*** Data listing Section Begins ***

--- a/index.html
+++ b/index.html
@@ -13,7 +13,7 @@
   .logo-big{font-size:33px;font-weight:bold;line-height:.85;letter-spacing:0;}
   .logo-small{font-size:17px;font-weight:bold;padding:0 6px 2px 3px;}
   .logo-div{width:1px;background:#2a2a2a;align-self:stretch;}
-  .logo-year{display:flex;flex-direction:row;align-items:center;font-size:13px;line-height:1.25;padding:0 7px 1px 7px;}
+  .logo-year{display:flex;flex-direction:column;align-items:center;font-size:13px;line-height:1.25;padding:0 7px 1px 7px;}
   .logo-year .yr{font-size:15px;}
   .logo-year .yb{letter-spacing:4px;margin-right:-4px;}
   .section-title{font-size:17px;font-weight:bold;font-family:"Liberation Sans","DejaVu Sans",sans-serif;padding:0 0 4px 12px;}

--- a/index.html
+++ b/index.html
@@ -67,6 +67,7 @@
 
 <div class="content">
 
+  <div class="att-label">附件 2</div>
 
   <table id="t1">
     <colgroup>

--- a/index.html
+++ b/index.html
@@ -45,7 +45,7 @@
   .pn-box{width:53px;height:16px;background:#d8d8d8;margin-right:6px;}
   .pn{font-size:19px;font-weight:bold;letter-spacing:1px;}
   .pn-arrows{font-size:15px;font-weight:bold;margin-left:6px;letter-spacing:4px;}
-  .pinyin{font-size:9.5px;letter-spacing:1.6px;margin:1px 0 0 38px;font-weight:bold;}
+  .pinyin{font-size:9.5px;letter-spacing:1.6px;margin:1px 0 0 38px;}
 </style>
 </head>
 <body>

*** Data listing Section Ends ***
*** Data listing Section Begins ***

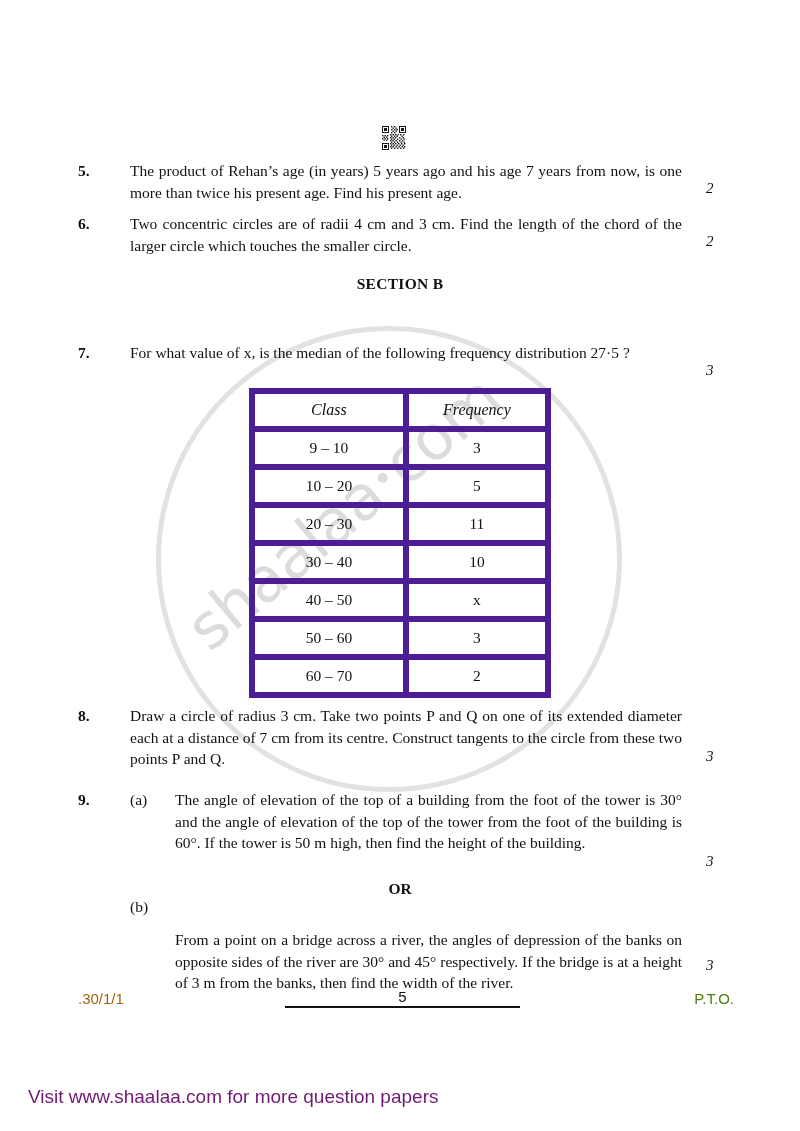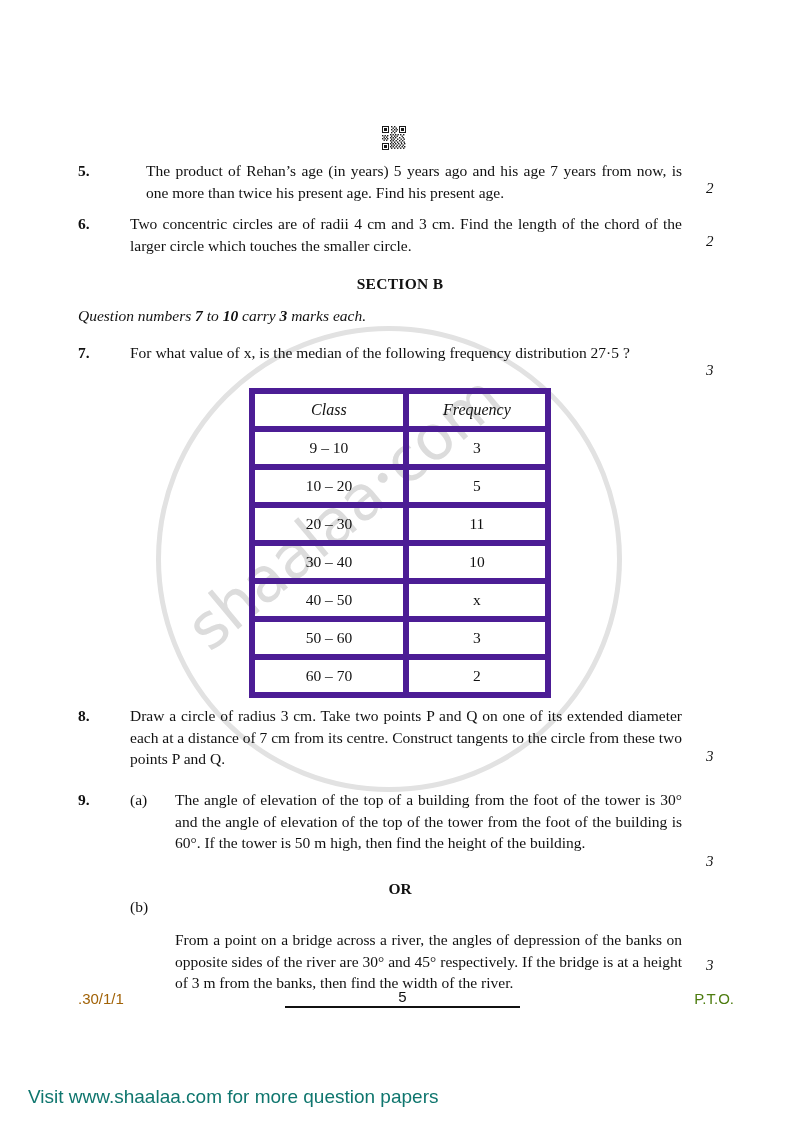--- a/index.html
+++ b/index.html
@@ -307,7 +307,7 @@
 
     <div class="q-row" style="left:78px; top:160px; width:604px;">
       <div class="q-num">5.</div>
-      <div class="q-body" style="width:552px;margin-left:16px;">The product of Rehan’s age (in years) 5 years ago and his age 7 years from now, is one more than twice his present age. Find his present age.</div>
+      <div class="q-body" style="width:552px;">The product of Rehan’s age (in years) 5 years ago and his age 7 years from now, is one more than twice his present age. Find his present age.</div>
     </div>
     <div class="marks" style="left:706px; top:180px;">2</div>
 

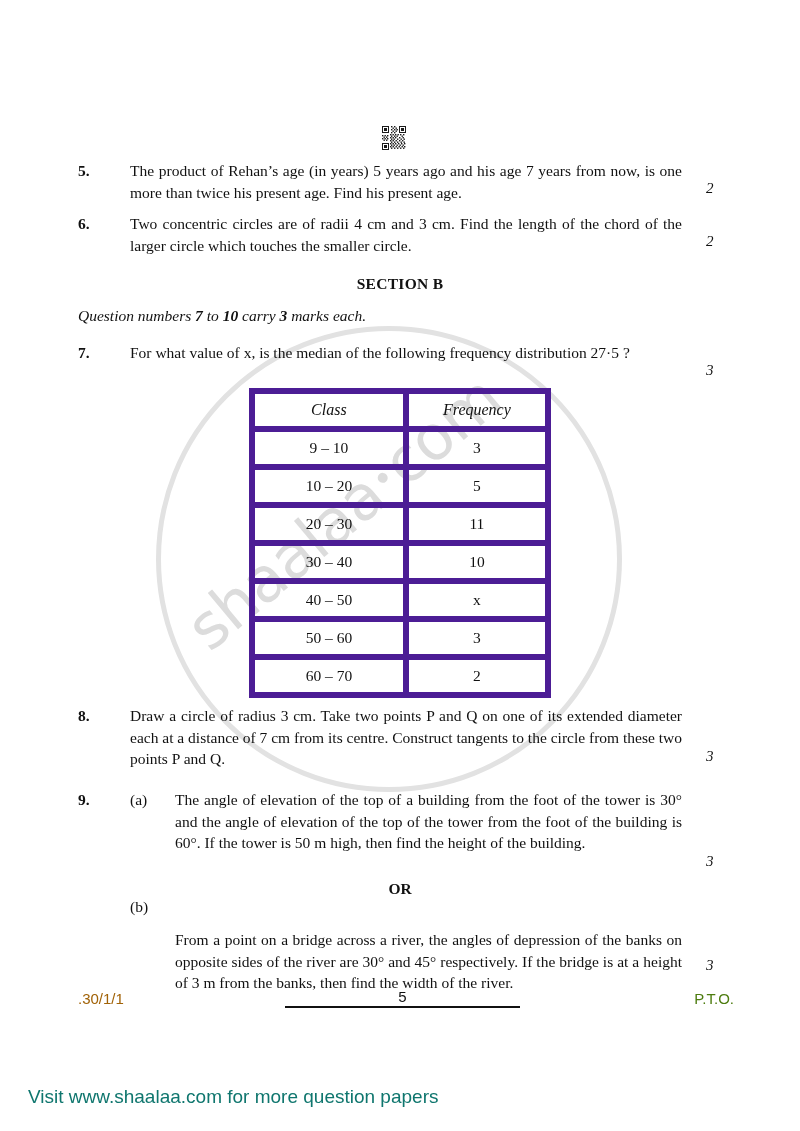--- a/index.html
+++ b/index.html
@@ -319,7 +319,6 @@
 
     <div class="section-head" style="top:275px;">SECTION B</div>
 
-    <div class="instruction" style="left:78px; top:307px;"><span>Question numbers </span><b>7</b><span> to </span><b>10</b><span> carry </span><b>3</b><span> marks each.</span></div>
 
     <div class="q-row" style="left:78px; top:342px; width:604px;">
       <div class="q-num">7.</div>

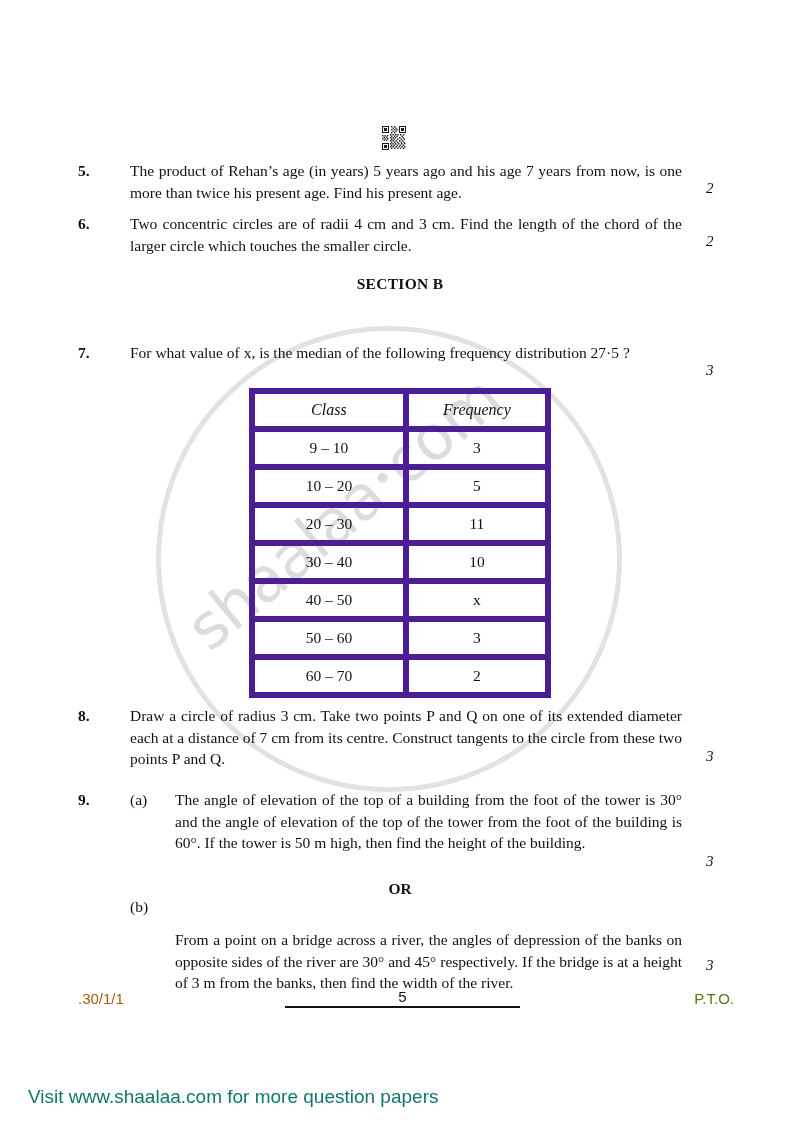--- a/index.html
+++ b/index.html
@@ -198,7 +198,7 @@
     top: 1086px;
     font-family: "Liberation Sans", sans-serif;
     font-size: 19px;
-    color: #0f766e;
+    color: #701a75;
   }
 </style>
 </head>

*** Data listing Section Ends ***

What to produce: Tally the lines above in which the string "Liberation" occurs, and give the total with nothing added.

Answer space: 2